6日、ソマリアのハッサン・シェイク・モハムッド大統領は、今月1日にエチオピアがソマリランドの間で結んだ協定を違法だとして無効にする法律を制定した(8日付ルモンド)。1日の協定とは、ソマリランドがベルベラ港の使用をエチオピアに認めるというもので、エチオピアは将来的なソマリランドの承認に含みを持たせた。
ソマリランドは、ソマリア内戦のなか、1991年に独立を宣言した。人口は約450万人。政治情勢は比較的落ち着いているが、未だどの国からも承認されていない。ソマリアが主権を侵害されたと怒るのは当然である。
12月末、ソマリア政府とソマリランドとは、ジブチのゲレー大統領の仲介の下で会談すると発表していた(1月2日付ルモンド)。これは、2020年に会談が失敗して以来の動きで、ソマリア政府もソマリランドとの関係再構築に向けて動こうとしていたようだ。
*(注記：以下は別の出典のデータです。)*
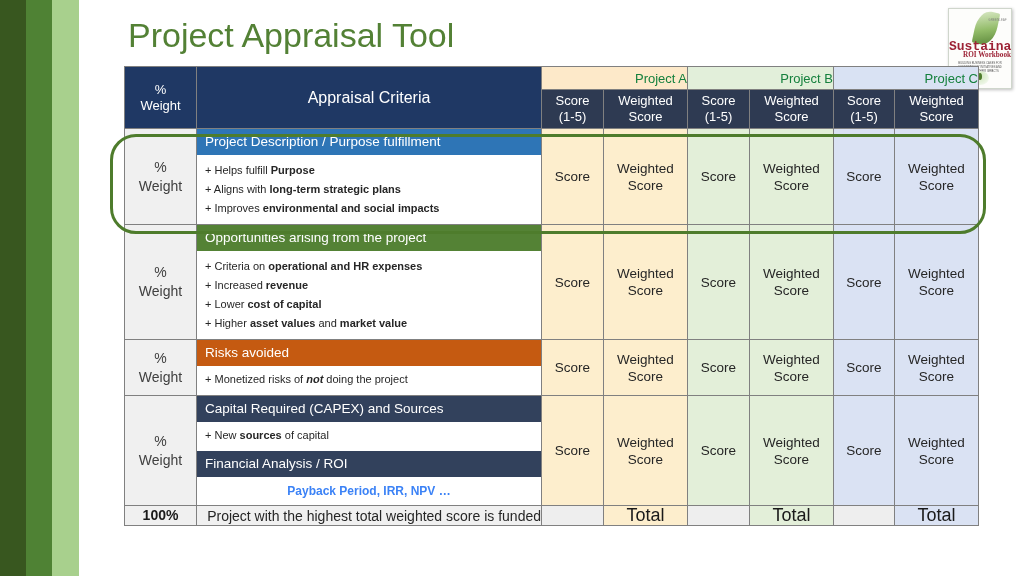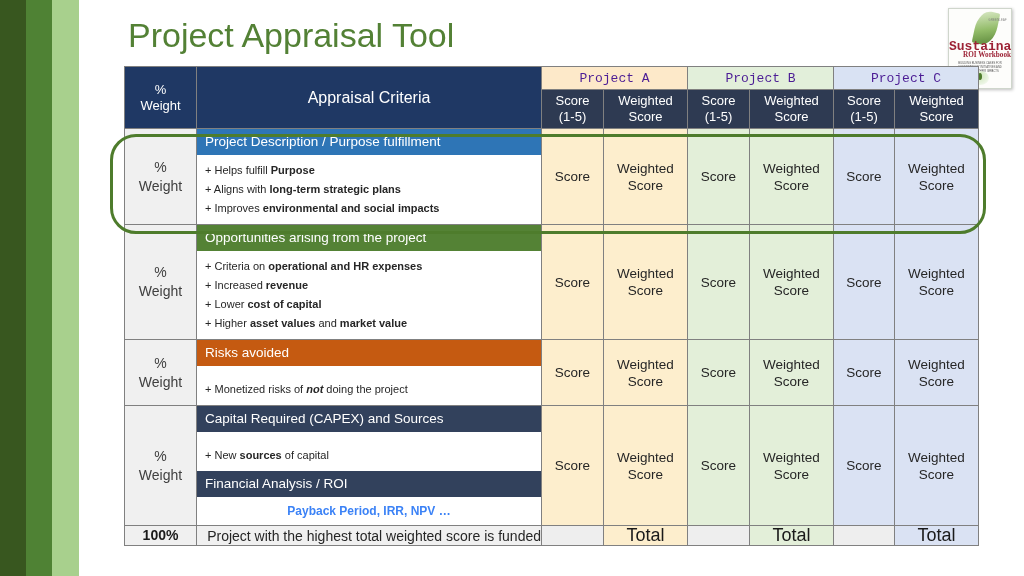--- a/index.html
+++ b/index.html
@@ -126,13 +126,12 @@
   .h-crit   { font-size: 16px; }
 
   .h-proj {
-    text-align: center;
+    text-align: right;
     font-weight: bold;
     font-size: 13px;
-    color: #4c1d95;
+    color: #15803d;
     height: 22px;
     border-color: #808080;
-    font-family: Liberation Mono, monospace;
   }
   .pa-tint { background: #fde9c9; }
   .pb-tint { background: #e2efda; }

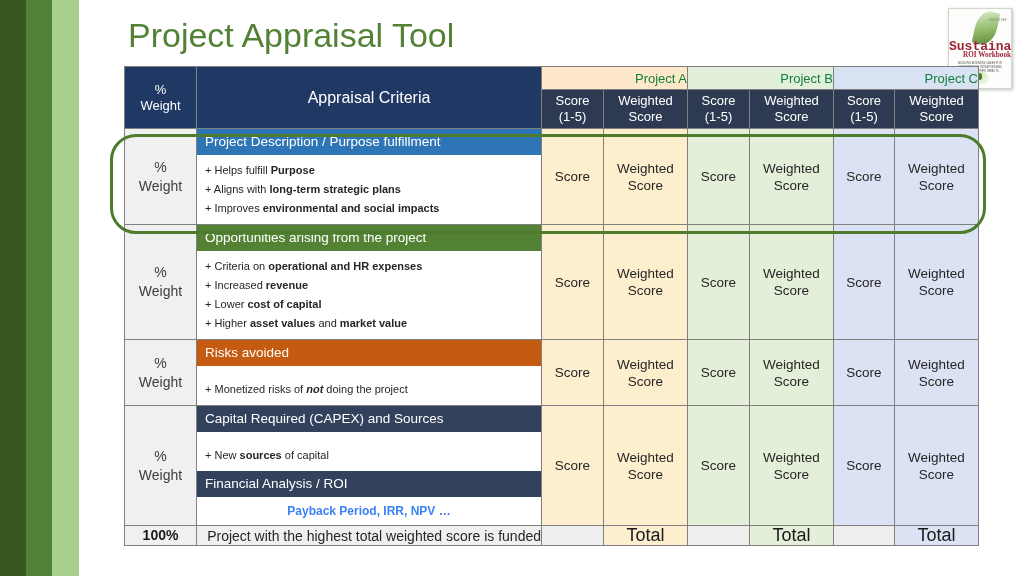--- a/index.html
+++ b/index.html
@@ -180,7 +180,7 @@
     line-height: 19px;
     color: #262626;
   }
-  .bullets.single { padding: 14px 0 6px 8px; }
+  .bullets.single { padding: 4px 0 6px 8px; }
   .bullets b { font-weight: bold; }
   .bullets i { font-style: italic; font-weight: bold; }
   .payback {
昨年来、海洋への出口を求めるエチオピアの動きが目立っている。昨年7月、アビィ首相は演説で「エチオピアは世界最大の内陸国であり、平和的な方法で港を求めるが、それができないときは力を用いる」と述べた(2023年11月8日付BBC)。また、10月13日には、議会での演説の中で、首相は、海への出口はエチオピアの「自然な権利」であり、エチオピアは「地理的な囚人だ」と述べた。これは、ソマリア、ジブチ、エリトリアへの圧力と受け取られるもので、特にエリトリアの関係悪化が懸念された(11月9日付ルモンド)。
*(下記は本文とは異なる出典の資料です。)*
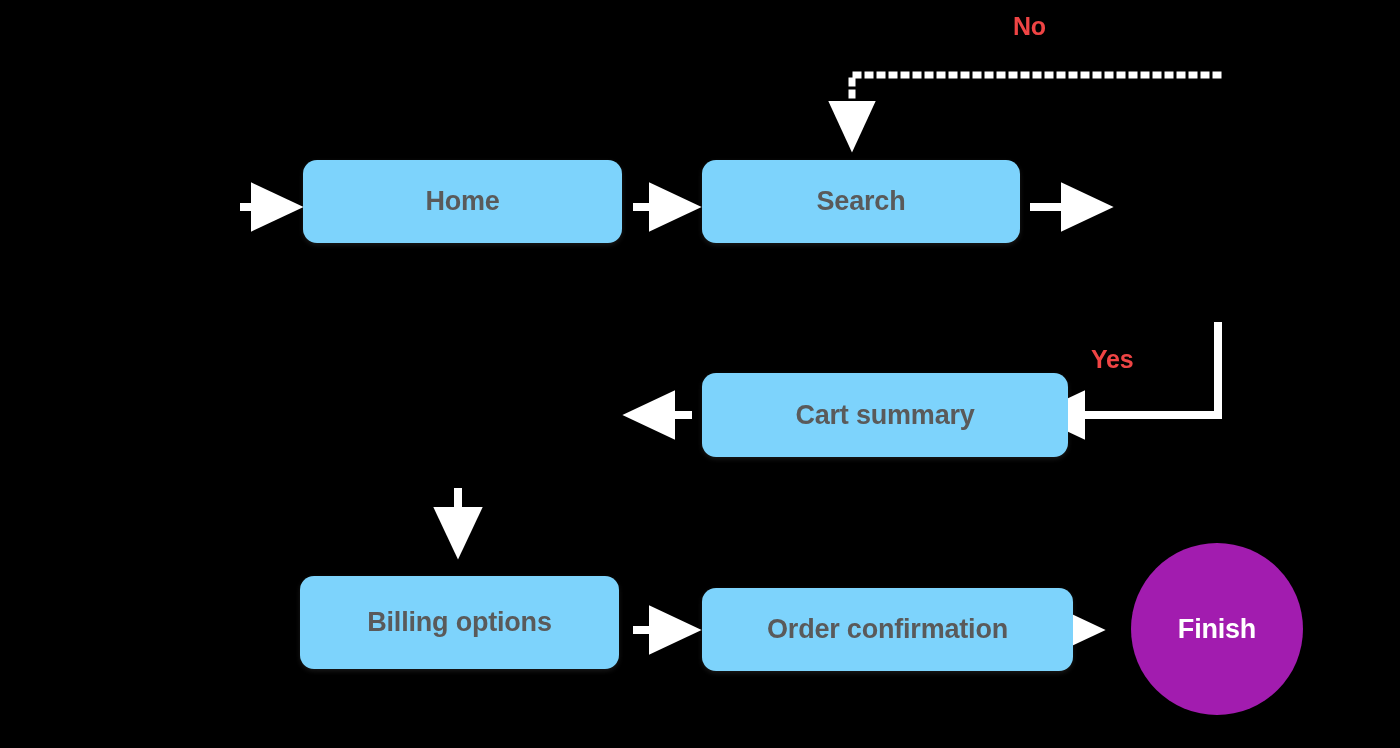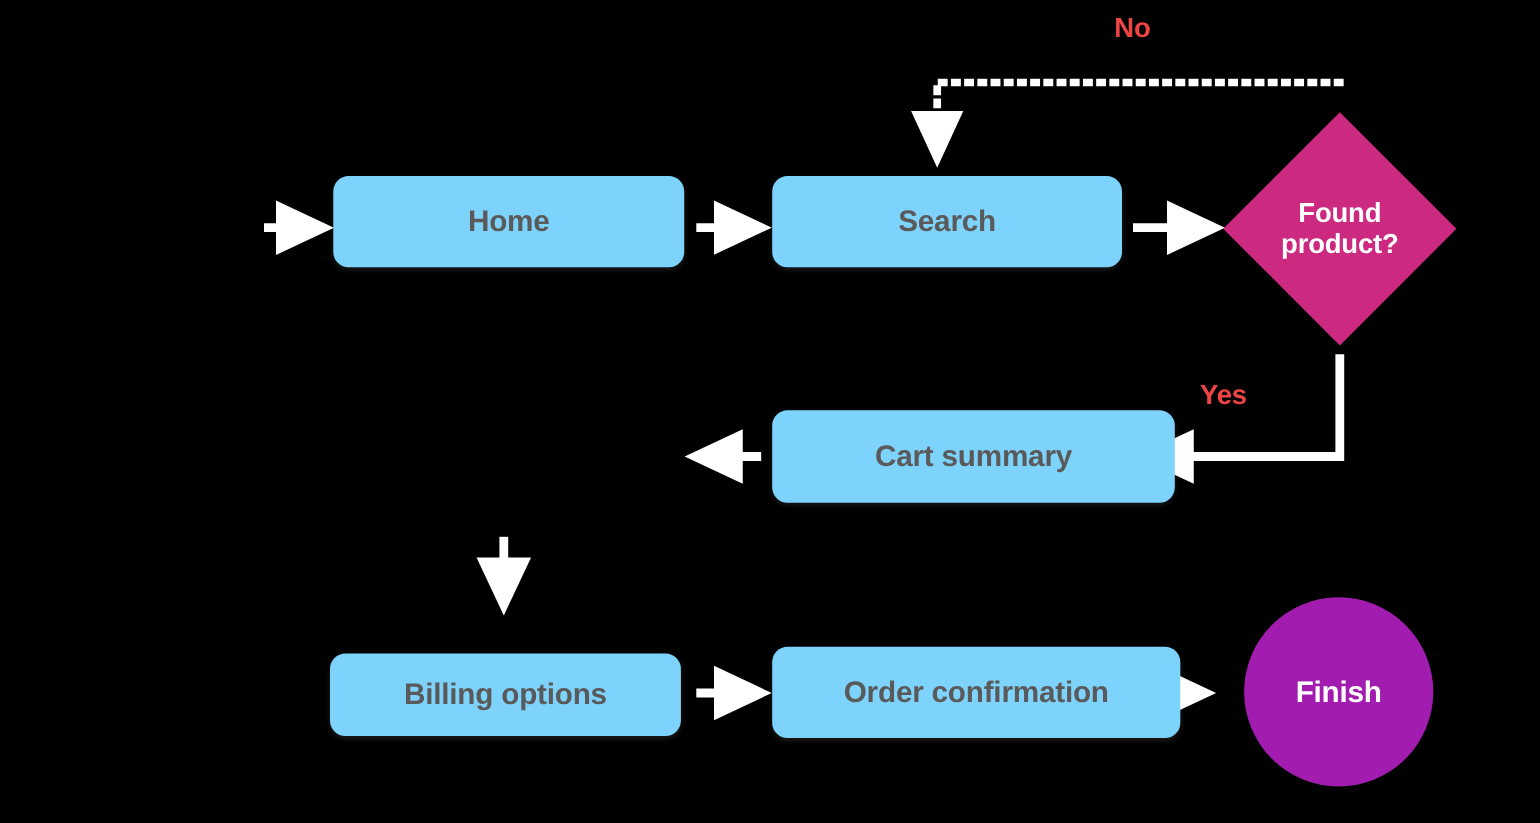--- a/index.html
+++ b/index.html
@@ -150,15 +150,6 @@
     <span>Search</span>
   </div>
 
-  <div class="node node-decision" style="left:1110px; top:100px; width:216px; height:216px;">
-    <svg class="diamond-shape" viewBox="0 0 216 216" xmlns="http://www.w3.org/2000/svg">
-      <polygon points="108,2 214,108 108,214 2,108" fill="#cc2a80"></polygon>
-    </svg>
-    <span class="decision-label">
-      <span>Found</span><br>
-      <span>product?</span>
-    </span>
-  </div>
 
   <div class="node node-box" style="left:702px; top:373px; width:366px; height:84px;">
     <span>Cart summary</span>

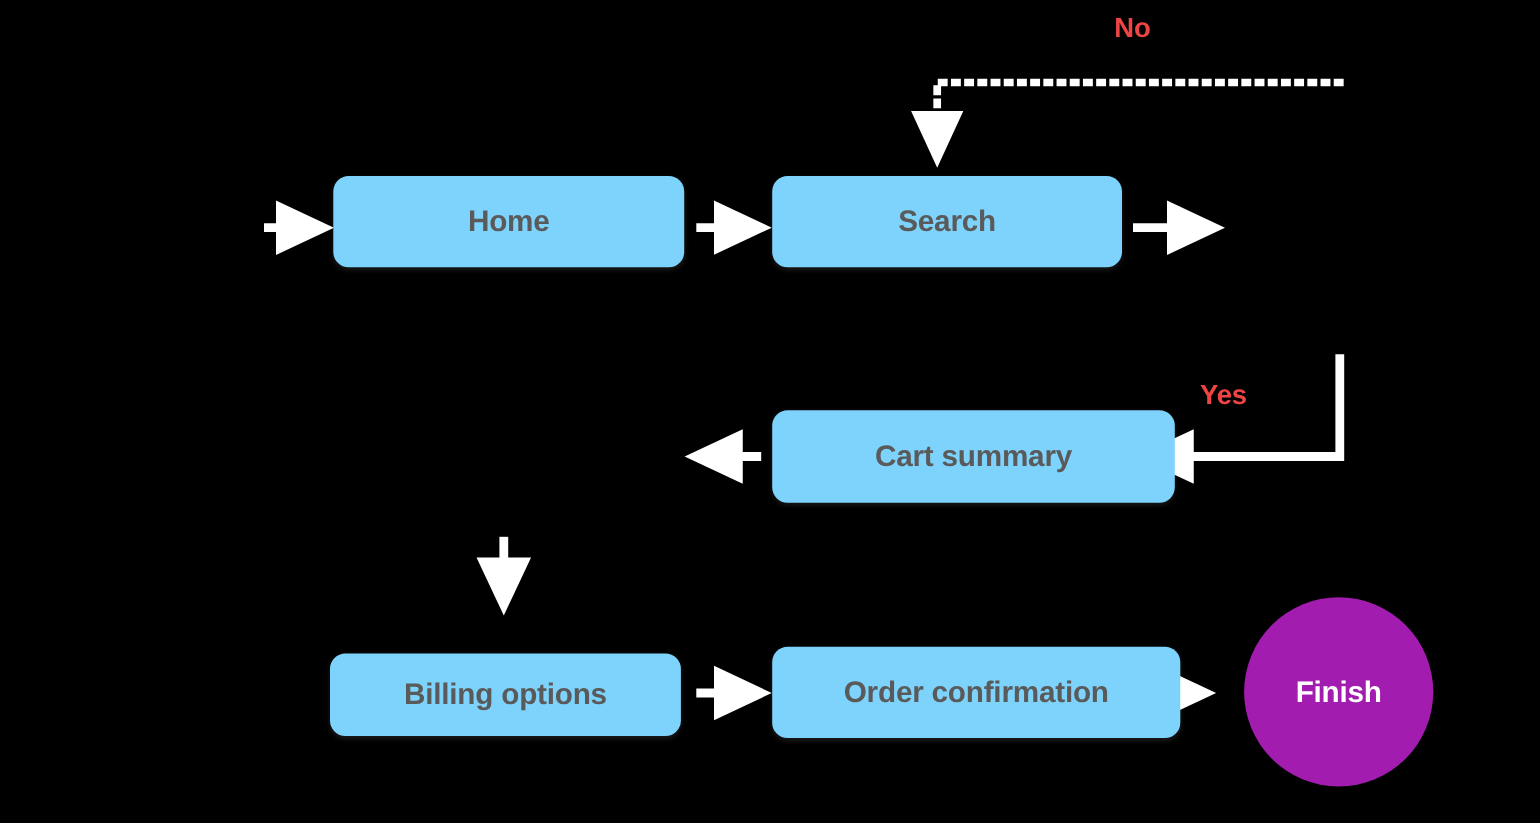--- a/index.html
+++ b/index.html
@@ -156,7 +156,7 @@
   </div>
 
 
-  <div class="node node-box" style="left:300px; top:594px; width:319px; height:75px;">
+  <div class="node node-box" style="left:300px; top:576px; width:319px; height:93px;">
     <span>Billing options</span>
   </div>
エチオピアの動きに対して、米国、EU、英国、AU、アラブ連盟、そしてエジプトやトルコも、ソマリアの主権を尊重するよう求めている。主権尊重は国際社会の最も基本的なルールだから、この対応は当然である。何らかのプラクティカルな解決法が必要だし可能と思われるが、エチオピアの突飛な動きの背景に何があるかを知ることが重要だ。